I looked over several posts here on stack overflow about SQL Server error 1785: Introducing FOREIGN KEY constraint may cause cycles or multiple cascade paths. And I found that it is a Microsoft product feature not to check for cycles and the common recommendation is to get around it with triggers.
So my question was:
How do I generate Foreign Key dependancies on multiple tables in SQL Server?
By mistake, I found that if I create a separate independent PRIMARY KEY, I can create the table with multiple cascade paths without an error (and it works functionally as expected). For reference I am running SQL Server 2019.

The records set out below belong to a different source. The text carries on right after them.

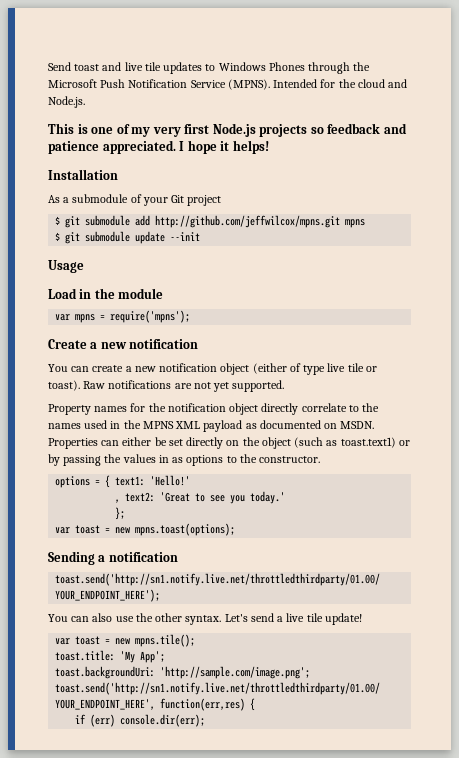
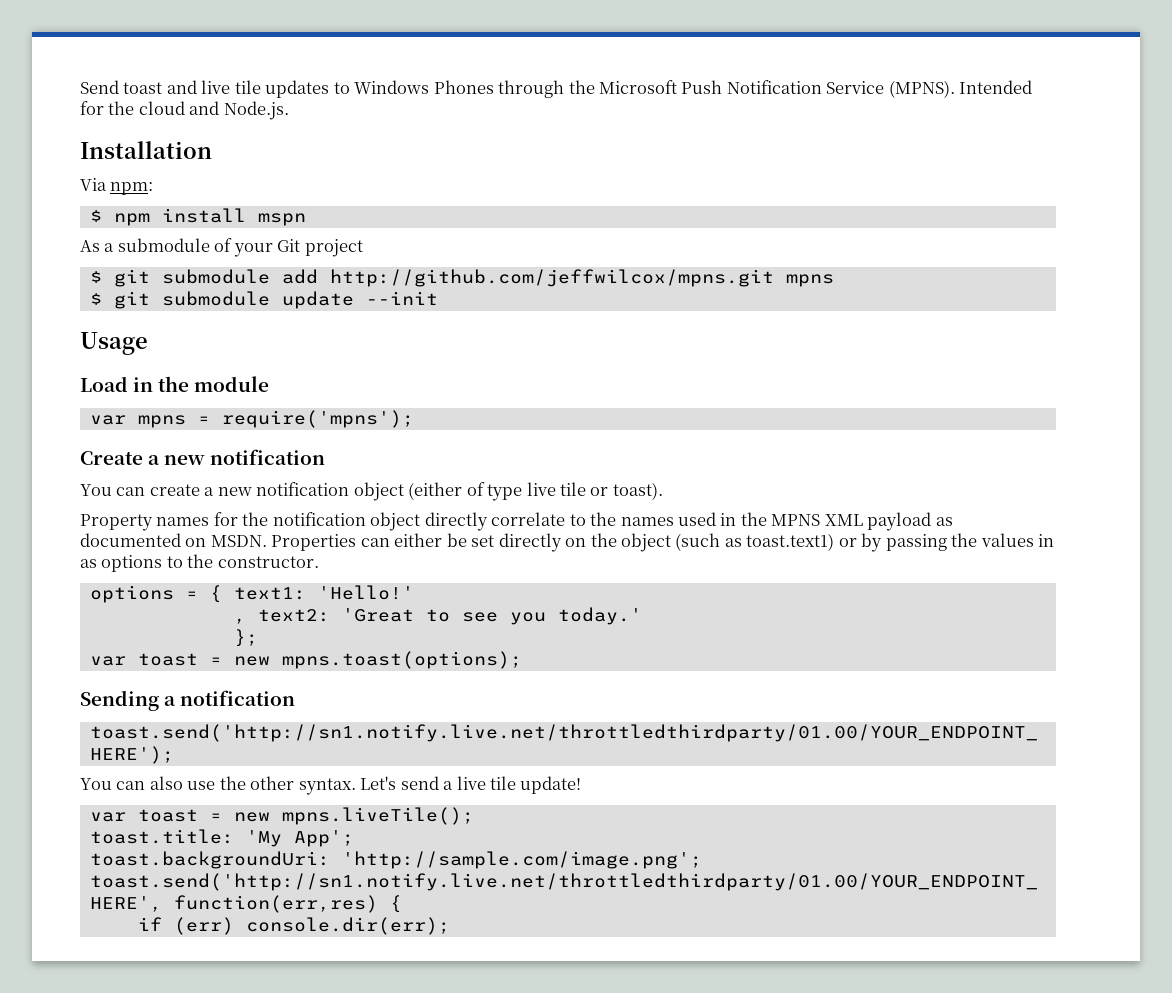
- This is one of my very first Node.js projects so feedback and patience appreciated. I hope it helps!
  Installation
+ Via npm:
+ $ npm install mspn
- Raw notifications are not yet supported.
- var toast = new mpns.tile();
+ var toast = new mpns.liveTile();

The following generates an error:
CREATE TABLE t1 (
id bigint,
CONSTRAINT PK_t1 PRIMARY KEY CLUSTERED (id)
);
CREATE TABLE t2 (
id bigint,
CONSTRAINT PK_t2 PRIMARY KEY CLUSTERED (id)
);
CREATE TABLE cross_t1_t2 (
t1_id bigint,
t2_id bigint,
CONSTRAINT PK_cross_t1_t2 PRIMARY KEY CLUSTERED (t1_id,t2_id),
CONSTRAINT FK_cross_t1_t2_t1 FOREIGN KEY (t1_id)
REFERENCES customers (id)
ON DELETE CASCADE
ON UPDATE CASCADE,
CONSTRAINT FK_cross_t1_t2_t2 FOREIGN KEY (t2_id)
REFERENCES addresses (id)
ON DELETE CASCADE
ON UPDATE CASCADE
);
Since I couldnt find this answer anywhere I am posting it here as an alternative to the trigger workaround. It would be nice to know why this is happening.